##### Entries provided

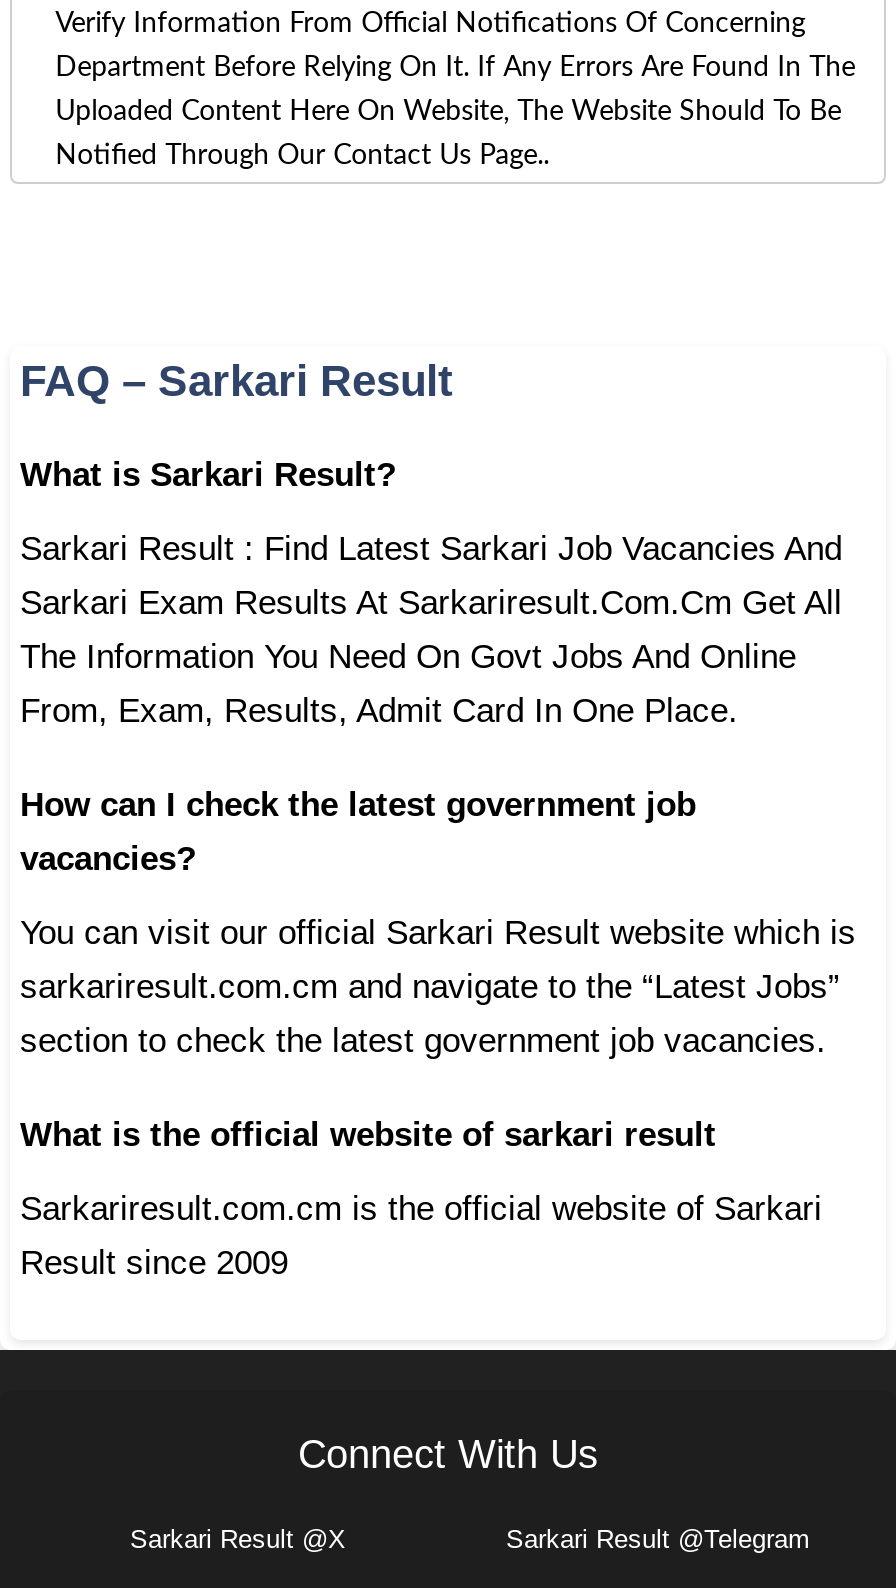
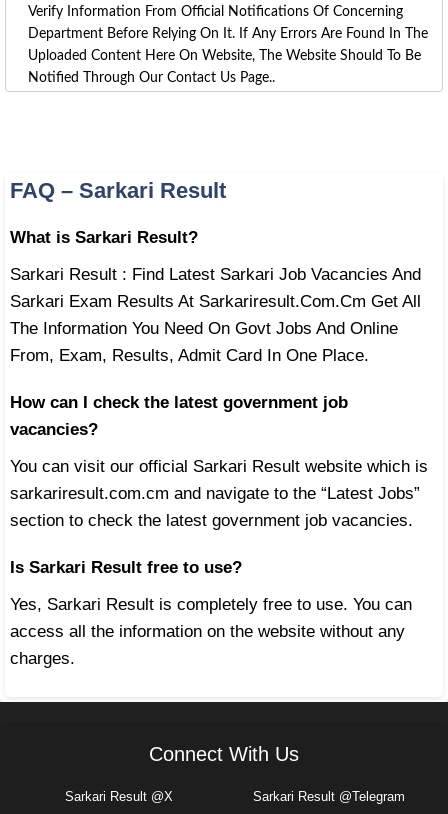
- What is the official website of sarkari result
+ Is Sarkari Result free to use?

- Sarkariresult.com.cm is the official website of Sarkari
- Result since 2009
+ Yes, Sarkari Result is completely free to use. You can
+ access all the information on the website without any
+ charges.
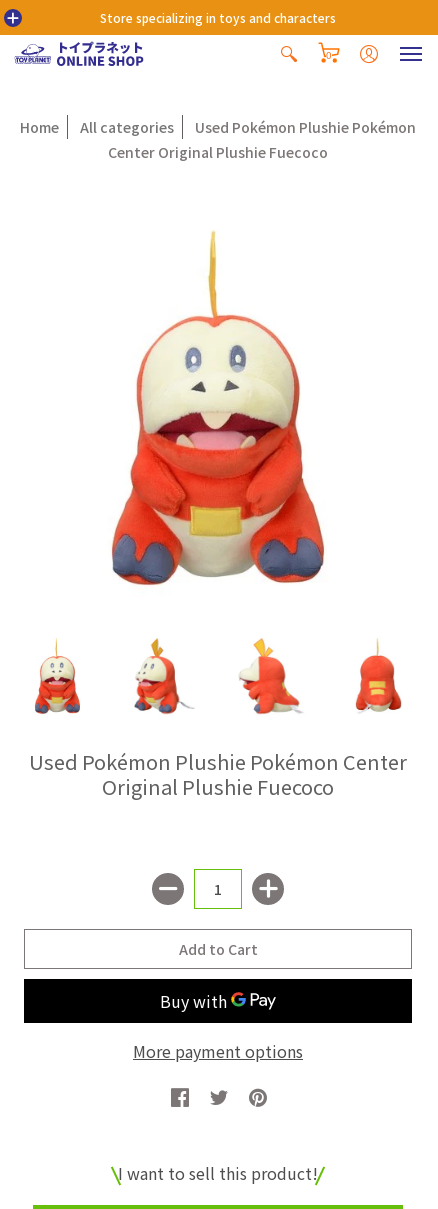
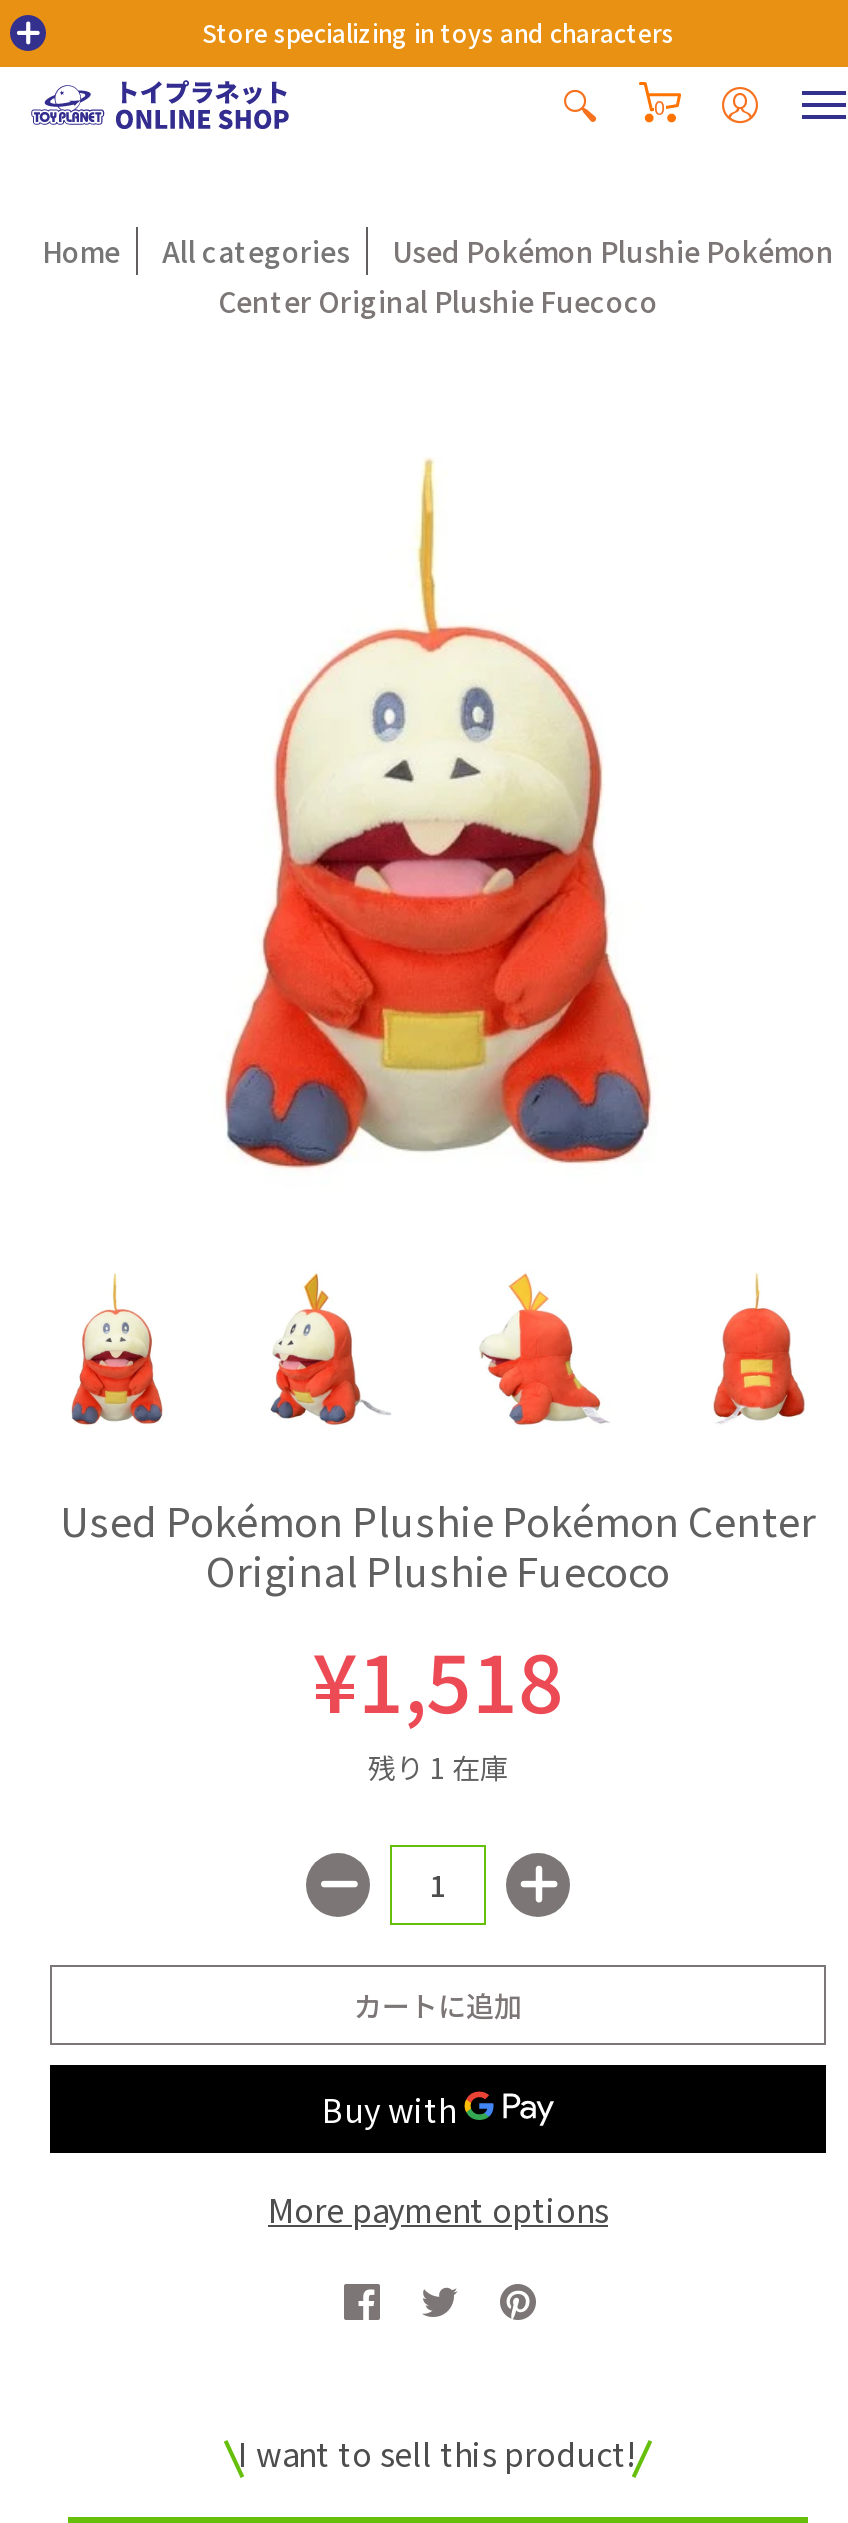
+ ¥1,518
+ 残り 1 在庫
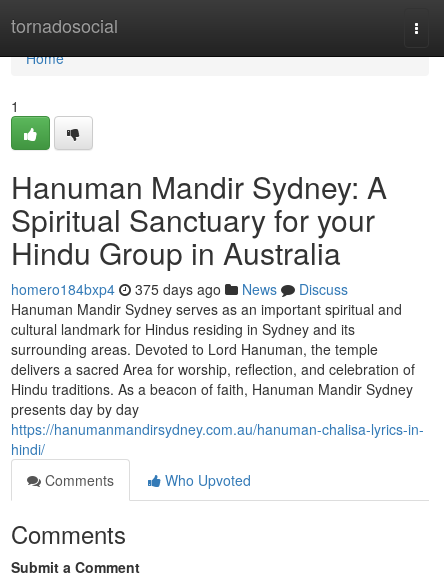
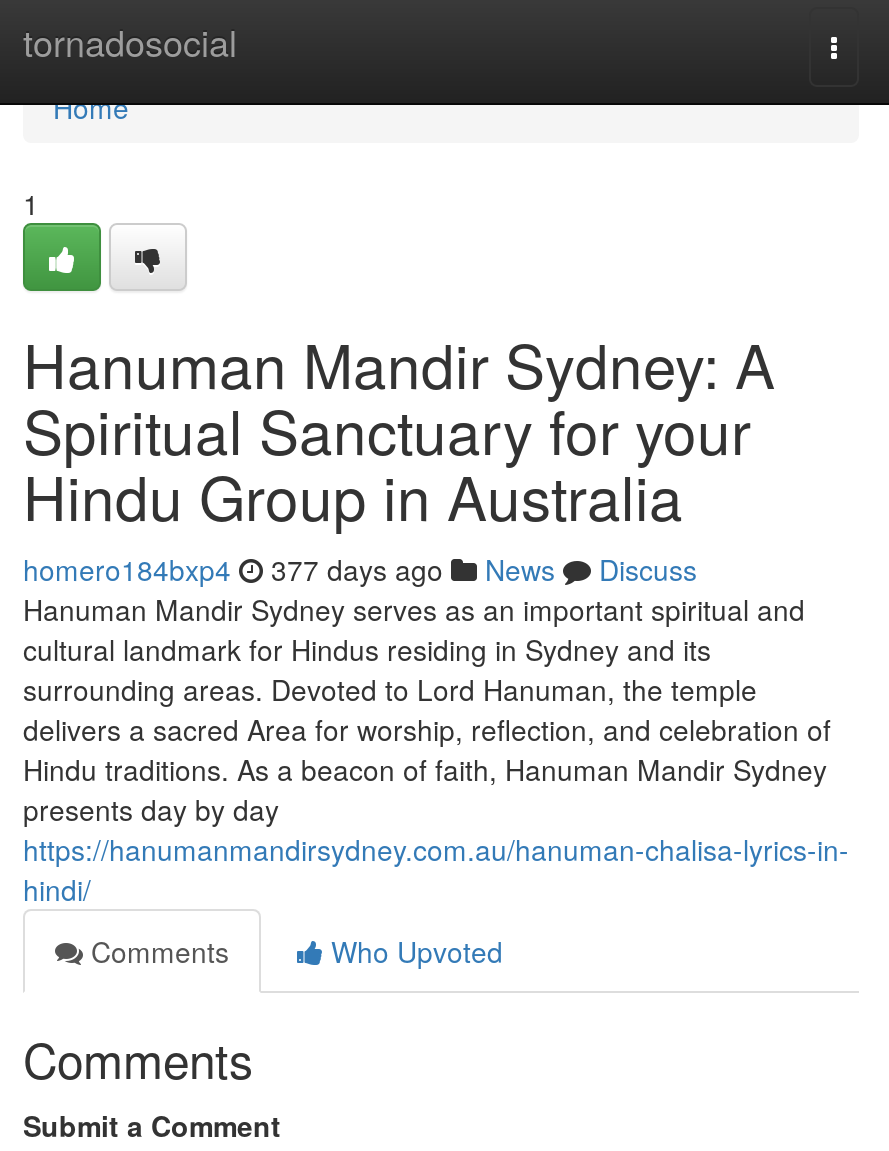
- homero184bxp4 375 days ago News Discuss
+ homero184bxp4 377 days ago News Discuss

##########

_Required action_
The answer is the run of lines from the one with "- Sarkariresult.com.cm is" through the final line of the data, copied exactly, and nothing else; no pictures.

_Response to this exercise_
- Sarkariresult.com.cm is the official website of Sarkari
- Result since 2009
+ Yes, Sarkari Result is completely free to use. You can
+ access all the information on the website without any
+ charges.
+ ¥1,518
+ 残り 1 在庫
- homero184bxp4 375 days ago News Discuss
+ homero184bxp4 377 days ago News Discuss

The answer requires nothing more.